- Box art
- Developer: Codemasters
- Publisher: Camerica
- Composer: Gavin Raeburn
- Platform: NES
- Release: NA: 1990;
- Genre: Action
- Mode: Single-player

= The Ultimate Stuntman =

1990 video game

The Ultimate Stuntman is a 1990 video game developed by Codemasters and published by Camerica for the Nintendo Entertainment System (NES), featuring action game elements. The Ultimate Stuntman is one of 14 video games published by Camerica for the NES without proper licensing. The company had to create their own cartridges that would bypass Nintendo's lock-out chip and break the 10NES "code".
Another unusual aspect of Camerica games released for the NES is their distinctive color cartridges. The Ultimate Stuntman, like all Codemasters games, was released as a gold cartridge in the U.S. and a black cartridge in Europe.

==Gameplay==
The player is Ultimate Stuntman, a rogue mercenary who is called into duty when Jenny Aykroyd is suddenly kidnapped by Dr. Evil. Following in the footsteps of side-scrolling action games such as the Contra and Mega Man series, The Ultimate Stuntman gives the player access to a variety of levels with different concepts. A basic recurring theme in the game is the concept of three levels, a boss fight, and then a "bomb disposal". In most cases, the first level in the sequence involves Stuntman chasing down Dr. Evil in some form of vehicle such as a car, hang glider, dune buggy, etc. The second series of levels has Stuntman fighting evil on foot with the help of a firearm.

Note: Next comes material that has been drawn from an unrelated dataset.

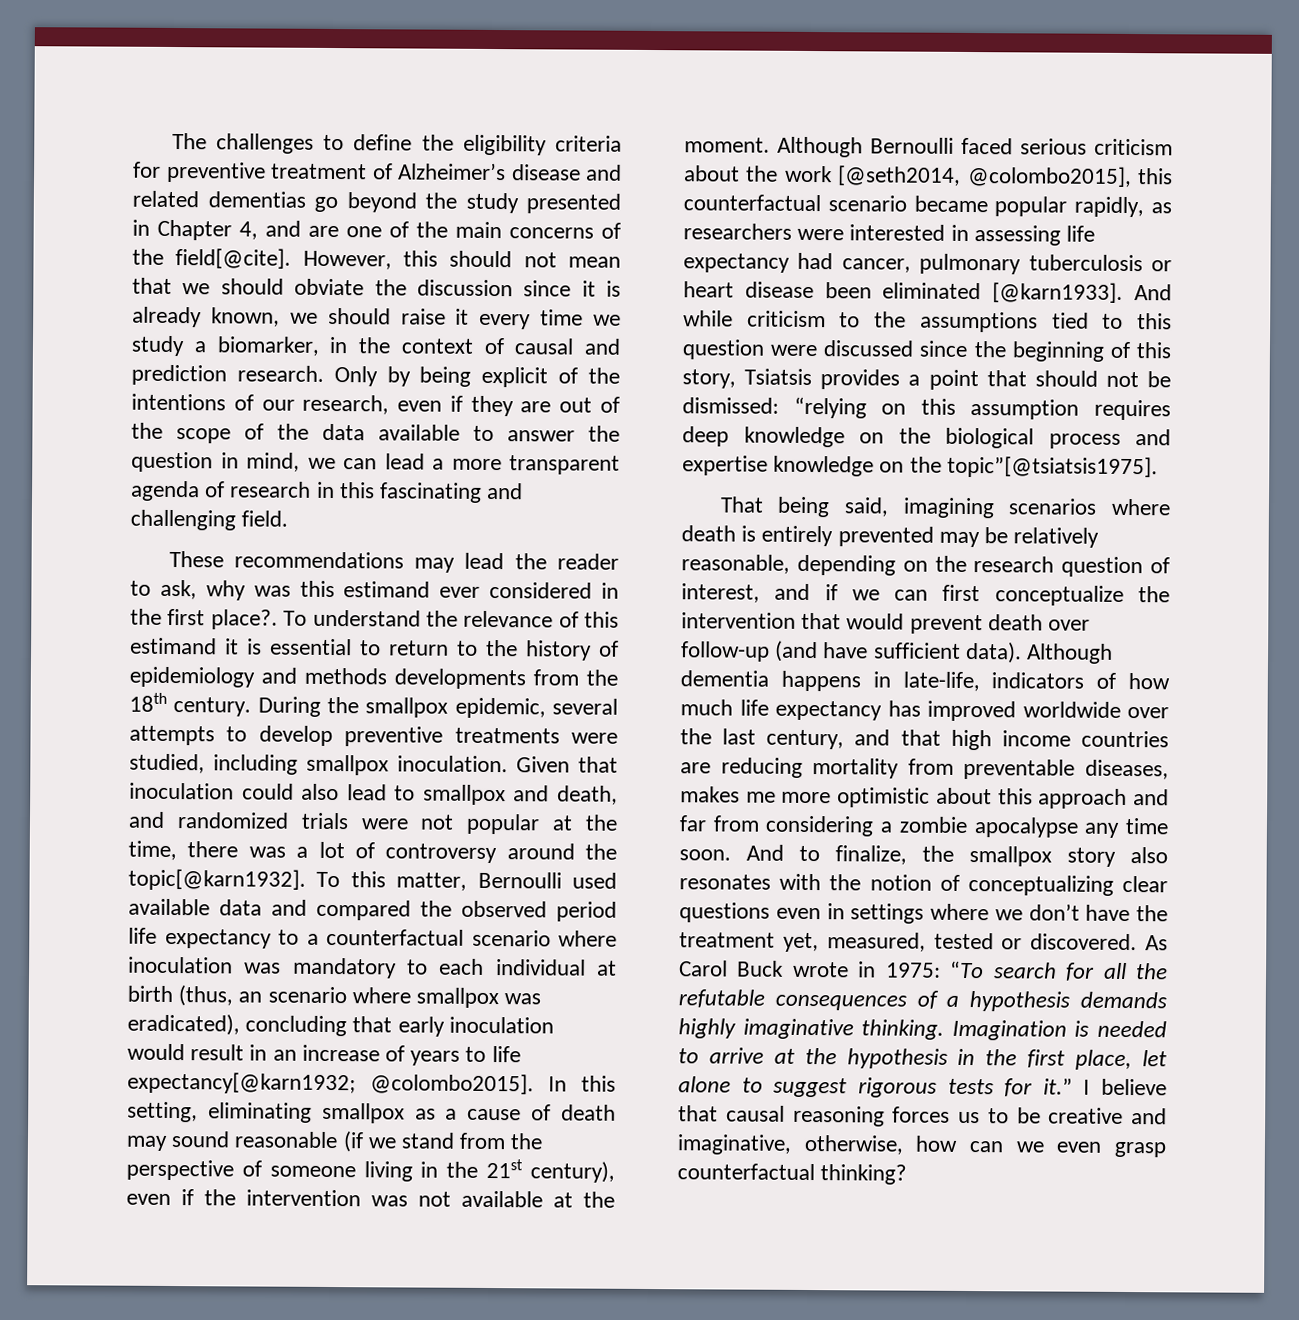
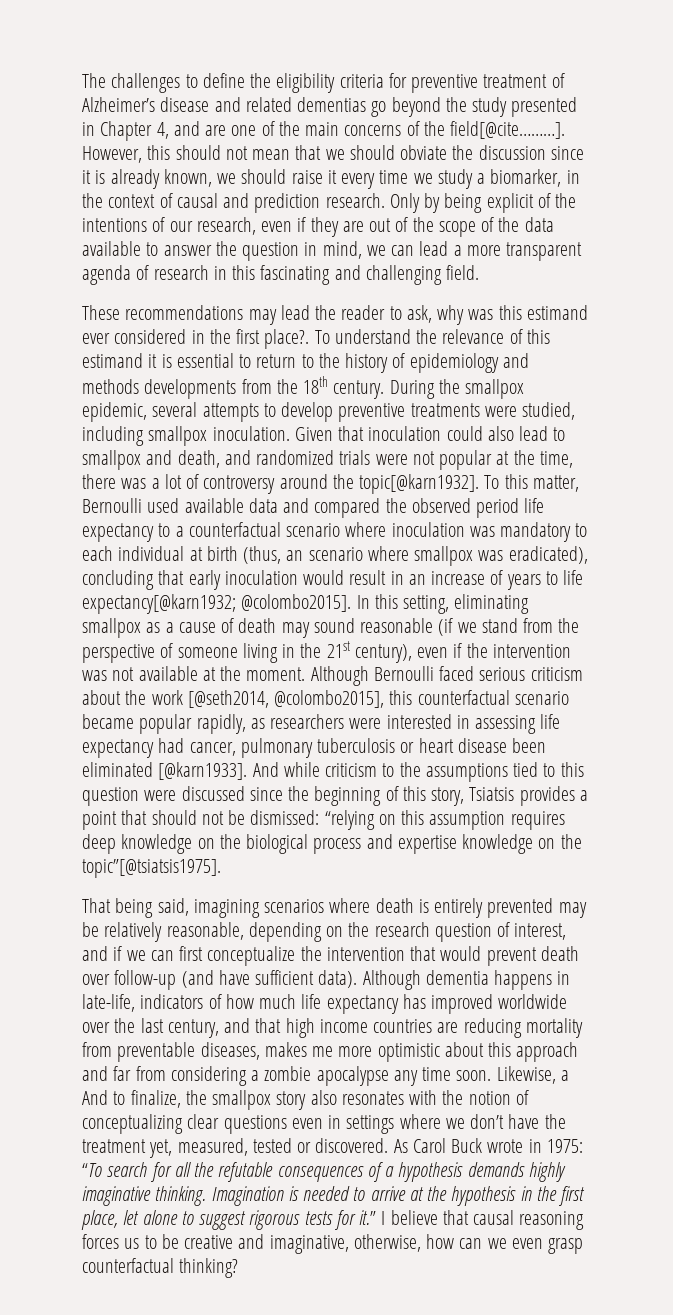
- The challenges to define the eligibility criteria for preventive treatment of Alzheimer’s disease and related dementias go beyond the study presented in Chapter 4, and are one of the main concerns of the field[@cite].
+ The challenges to define the eligibility criteria for preventive treatment of Alzheimer’s disease and related dementias go beyond the study presented in Chapter 4, and are one of the main concerns of the field[@cite………].
- And to finalize, the smallpox story also resonates with the notion of conceptualizing clear questions even in settings where we don’t have the treatment yet, measured, tested or discovered.
+ Likewise, a And to finalize, the smallpox story also resonates with the notion of conceptualizing clear questions even in settings where we don’t have the treatment yet, measured, tested or discovered.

The third series of levels uses a concept where the player controls Stuntman who needs to climb a structure, similar to Crazy Climbers gameplay, but at the same time, the player acts as a sniper in Stuntman's aid by shooting down objects and creatures that threaten him while he ascends. During these levels, only one action can be conducted at any given time (i.e. the player can move Stuntman, or snipe enemies on his behalf). Once a Boss has been defeated, the player is confronted with the daunting task of disposing a bomb before the fuse has been entirely burnt. The player must use the directional pad to move the cursor from block to block keeping an eye on the number on each one. Every time the cursor moves to a certain block, the number on it decreases by one. This creates a puzzle-like scenario, where if the player makes a mistake they must reset the disposal and try again with less time. One cannot advance in the game without completing the bomb disposal in the given time.